----- Entries supplied -----

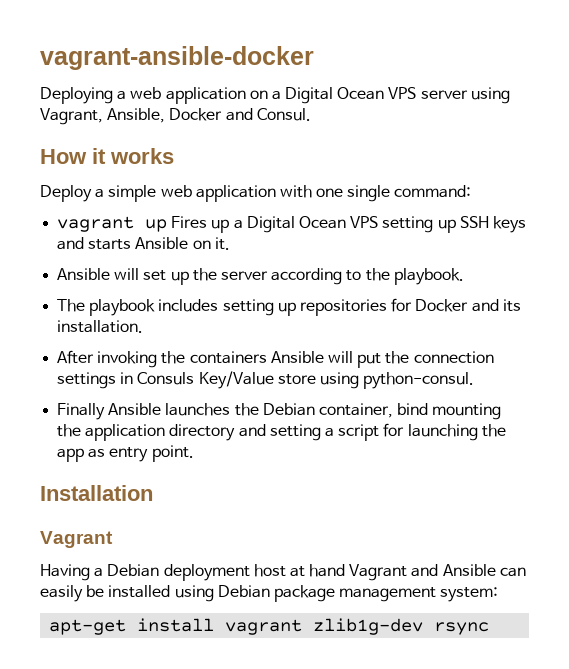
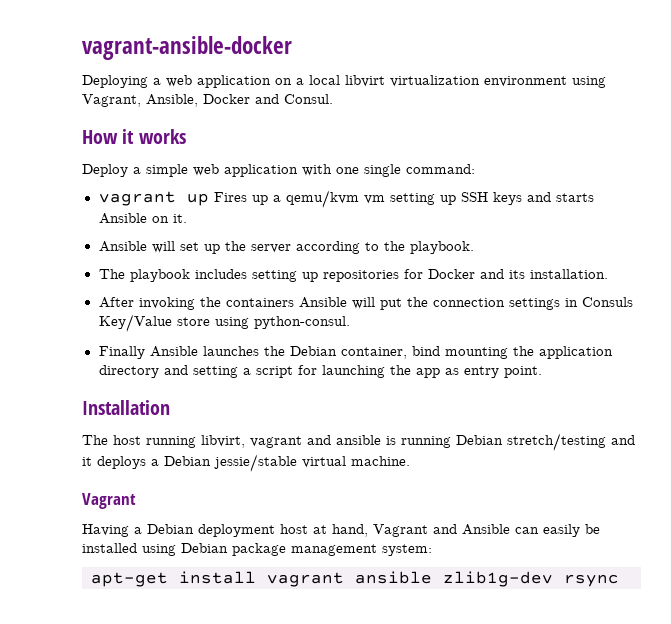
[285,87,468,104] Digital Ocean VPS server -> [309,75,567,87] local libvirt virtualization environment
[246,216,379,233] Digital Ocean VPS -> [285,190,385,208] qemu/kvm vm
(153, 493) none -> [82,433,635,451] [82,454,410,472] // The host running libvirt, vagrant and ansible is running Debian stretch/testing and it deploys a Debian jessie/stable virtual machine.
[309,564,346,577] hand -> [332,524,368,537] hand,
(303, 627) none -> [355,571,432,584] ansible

-----

**Task details:** Please return the listing above exactly and leave every picture out.

**Exercise output:**
[285,87,468,104] Digital Ocean VPS server -> [309,75,567,87] local libvirt virtualization environment
[246,216,379,233] Digital Ocean VPS -> [285,190,385,208] qemu/kvm vm
(153, 493) none -> [82,433,635,451] [82,454,410,472] // The host running libvirt, vagrant and ansible is running Debian stretch/testing and it deploys a Debian jessie/stable virtual machine.
[309,564,346,577] hand -> [332,524,368,537] hand,
(303, 627) none -> [355,571,432,584] ansible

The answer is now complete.